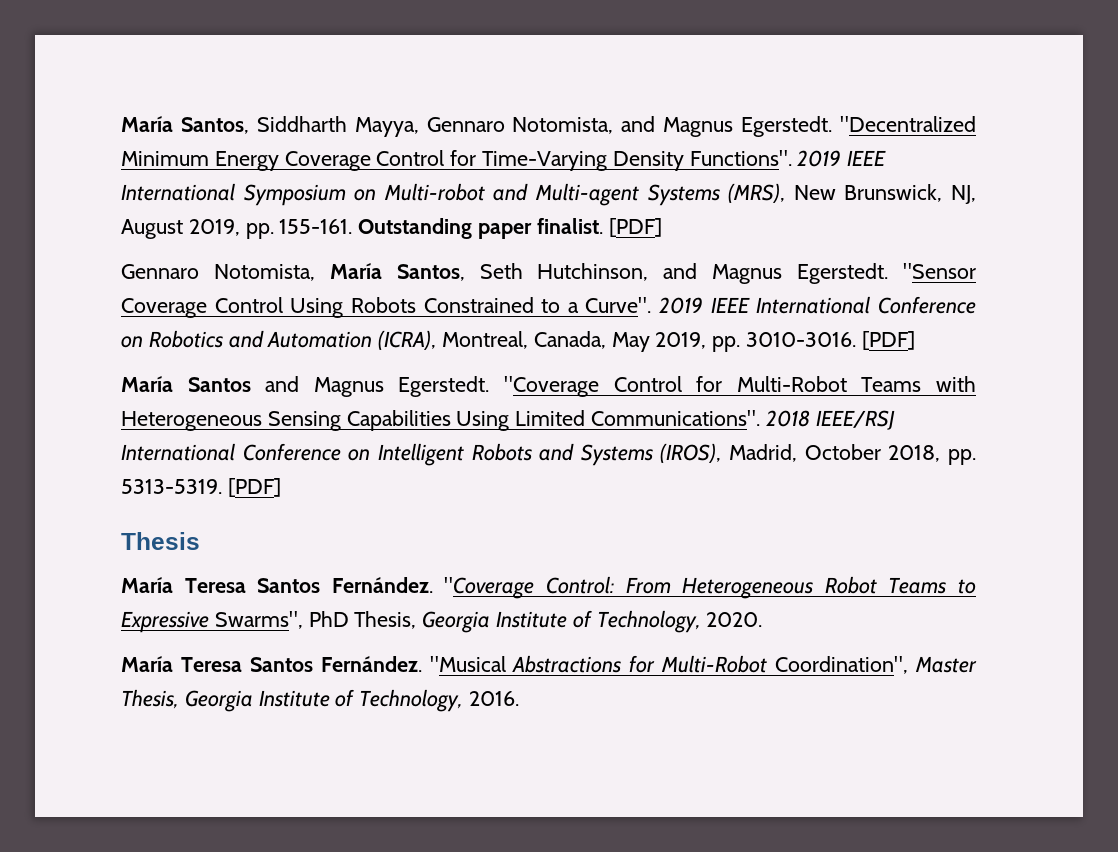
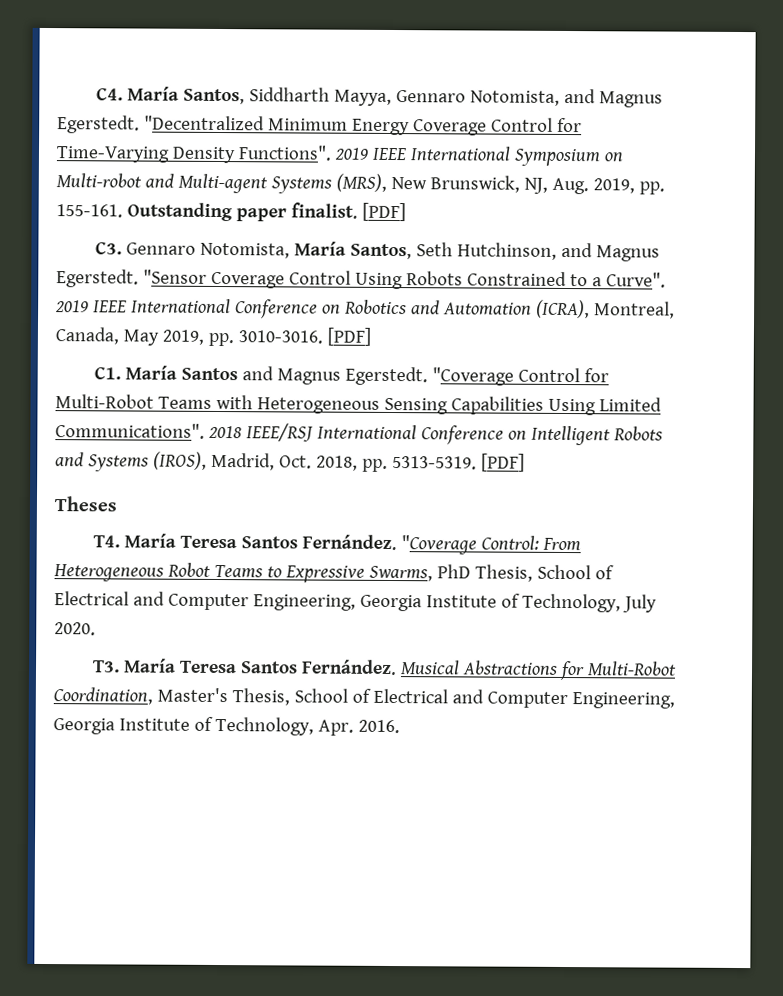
(121, 124) none -> [96,87,124,101] C4.
[121,219,183,239] August -> [551,177,589,195] Aug.
(662, 227) none -> [95,241,123,255] C3.
(915, 340) none -> [94,366,122,380] C1.
[804,444,881,460] October -> [278,455,312,469] Oct.
[121,532,200,550] Thesis // -> [54,496,118,512] [93,535,121,548] Theses // T4.
[214,611,303,629] Swarms", -> [368,565,433,582] Swarms,
[422,610,701,633] Georgia Institute of Technology, -> [536,564,614,580] [54,591,657,613] School of Electrical and Computer Engineering, Georgia Institute of Technology, July
[121,656,506,672] María Teresa Santos Fernández. "Musical -> [92,658,460,676] T3. María Teresa Santos Fernández. Musical
[775,656,978,674] [121,689,464,712] Coordination", Master Thesis, Georgia Institute of Technology, -> [53,687,675,709] [53,716,354,736] Coordination, Master's Thesis, School of Electrical and Computer Engineering, Georgia Institute of Technology, Apr.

**Required work**: Print only the lines running from the one with "(662, 227) none -> [95,241,123,255] C3." to the final line of the data above, each exactly as it appears.

**Answer for the task**:
(662, 227) none -> [95,241,123,255] C3.
(915, 340) none -> [94,366,122,380] C1.
[804,444,881,460] October -> [278,455,312,469] Oct.
[121,532,200,550] Thesis // -> [54,496,118,512] [93,535,121,548] Theses // T4.
[214,611,303,629] Swarms", -> [368,565,433,582] Swarms,
[422,610,701,633] Georgia Institute of Technology, -> [536,564,614,580] [54,591,657,613] School of Electrical and Computer Engineering, Georgia Institute of Technology, July
[121,656,506,672] María Teresa Santos Fernández. "Musical -> [92,658,460,676] T3. María Teresa Santos Fernández. Musical
[775,656,978,674] [121,689,464,712] Coordination", Master Thesis, Georgia Institute of Technology, -> [53,687,675,709] [53,716,354,736] Coordination, Master's Thesis, School of Electrical and Computer Engineering, Georgia Institute of Technology, Apr.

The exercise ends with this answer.